A Guyton resident’s art will be displayed at a showing in Richmond Hill.
Louise Streed said she has always drawn and painted. Her primary medium is watercolor paintings although she has used oil and acrylic to paint as well.
“When I was a little girl, I liked to draw, and I kept on doing it just for fun,” she said.
She said her mother encouraged her to go into art, which she studied at Hollins College, outside of Roanoke, Va.
“It was during World War II and they were looking for women to work in the industries as engineering aides,” Streed said. “I went up to Penn State and studied engineering.”
After she married Bob Yancey, her first husband, she went to the University of Florida to study engineering.
“I did artwork on the side,” Streed said. “I always had a sketch pad with me. I kept up with my art, even though I was studying engineering. One reason I liked engineering was because I liked how everything fit together.
“I just studied art all along, and did people’s portraits and things like that.”
She later attended Clemson pursuing engineering before earning a degree in art from the University of South Carolina in 1977. She also did architectural paintings.
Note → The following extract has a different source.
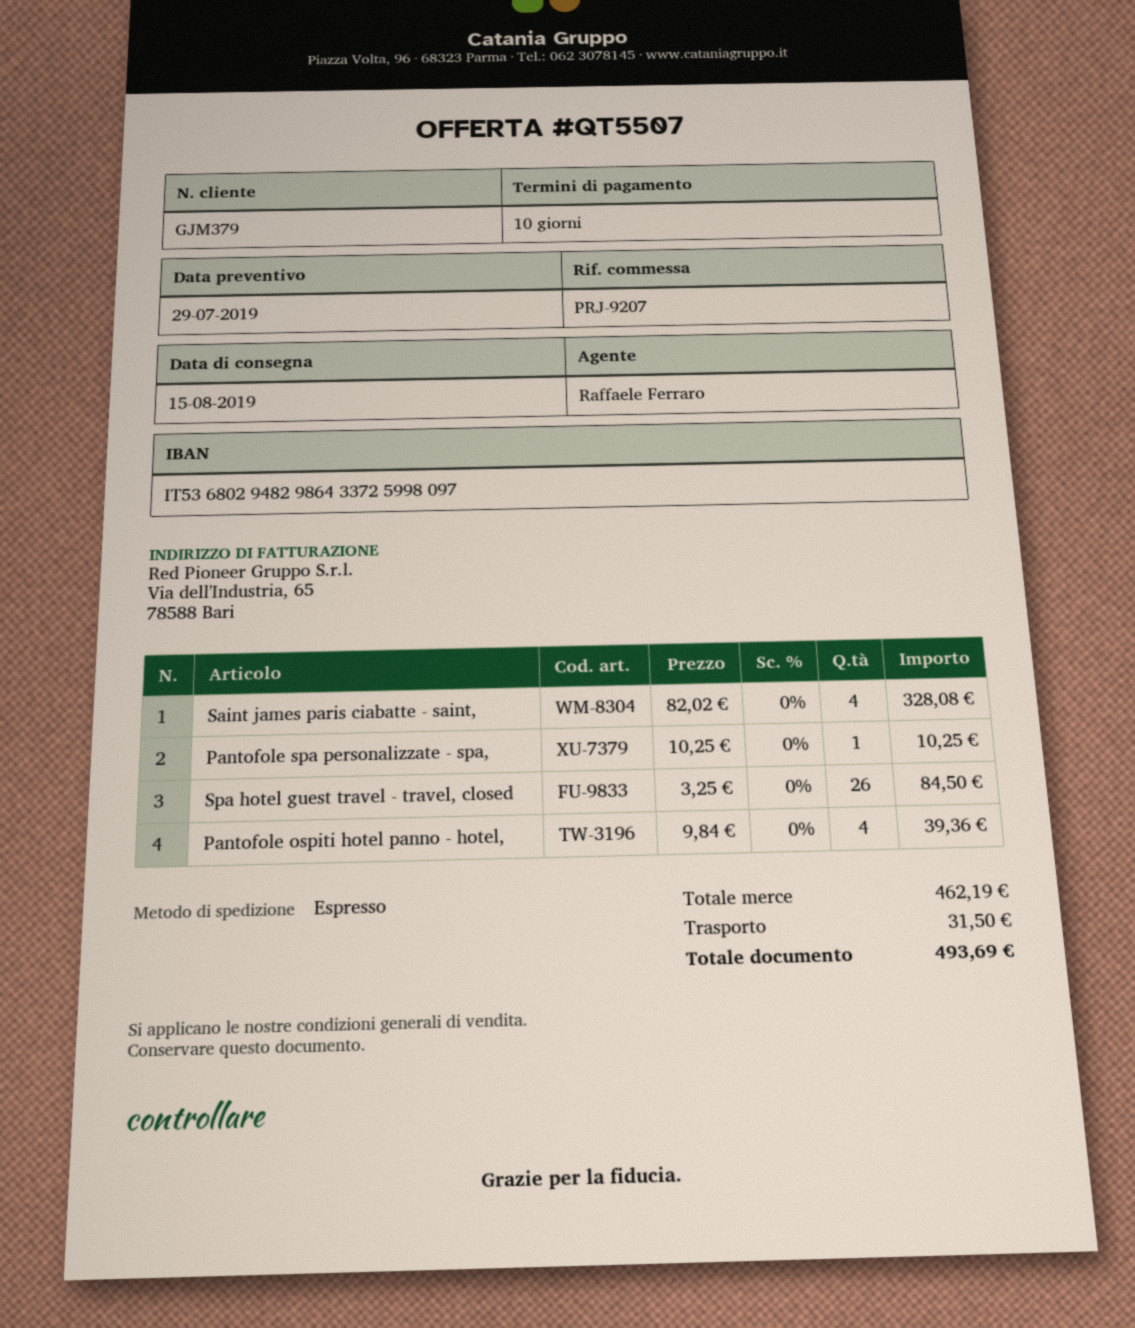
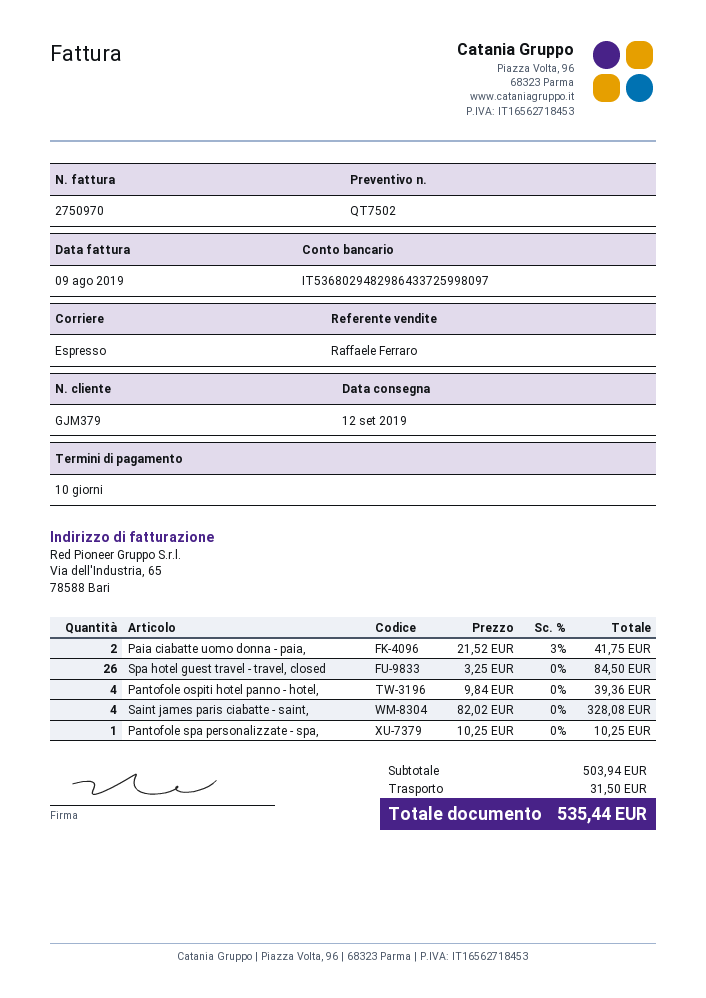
quote number: QT5507 -> QT7502
delivery date: 2019-08-15 -> 2019-09-12
Paia ciabatte uomo donna - paia,: none -> 2 x 21.52 - 3% = 41.75
subtotal: 462.19 -> 503.94
total: 493.69 -> 535.44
She explained a painting hanging in her living room. The painting was done for an architect on Hilton Head before the structure was built.
Streed was raised in Roanoke. She moved to Guyton 12 years ago with her husband after living in Savannah, where the couple owned a business.
“I met Bill Streed and we decided we liked Savannah, so after we were married we just decided we would like to come to Savannah,” she said. “We decided to get out of Savannah. We found this old house. We couldn’t find a house that we liked in Savannah, and we just liked a small town. I’ve enjoyed Guyton a whole lot. All the people are wonderful, and we’ve been happy here.
“Actually when we were looking at houses we just thought this house was perfect,” Streed said.
She also has published “Savannah: Her History” a book of artwork she has done.
A reception will be held at Leahy Art Gallery in Richmond Hill on July 27 from 5:30-9 p.m.
Jim Leahy said meeting Streed was what made him decide to display her work.
“Her artwork is incredible,” he said. “She’s very talented. Watercolors is the hardest medium to handle, and she just makes it look easy.”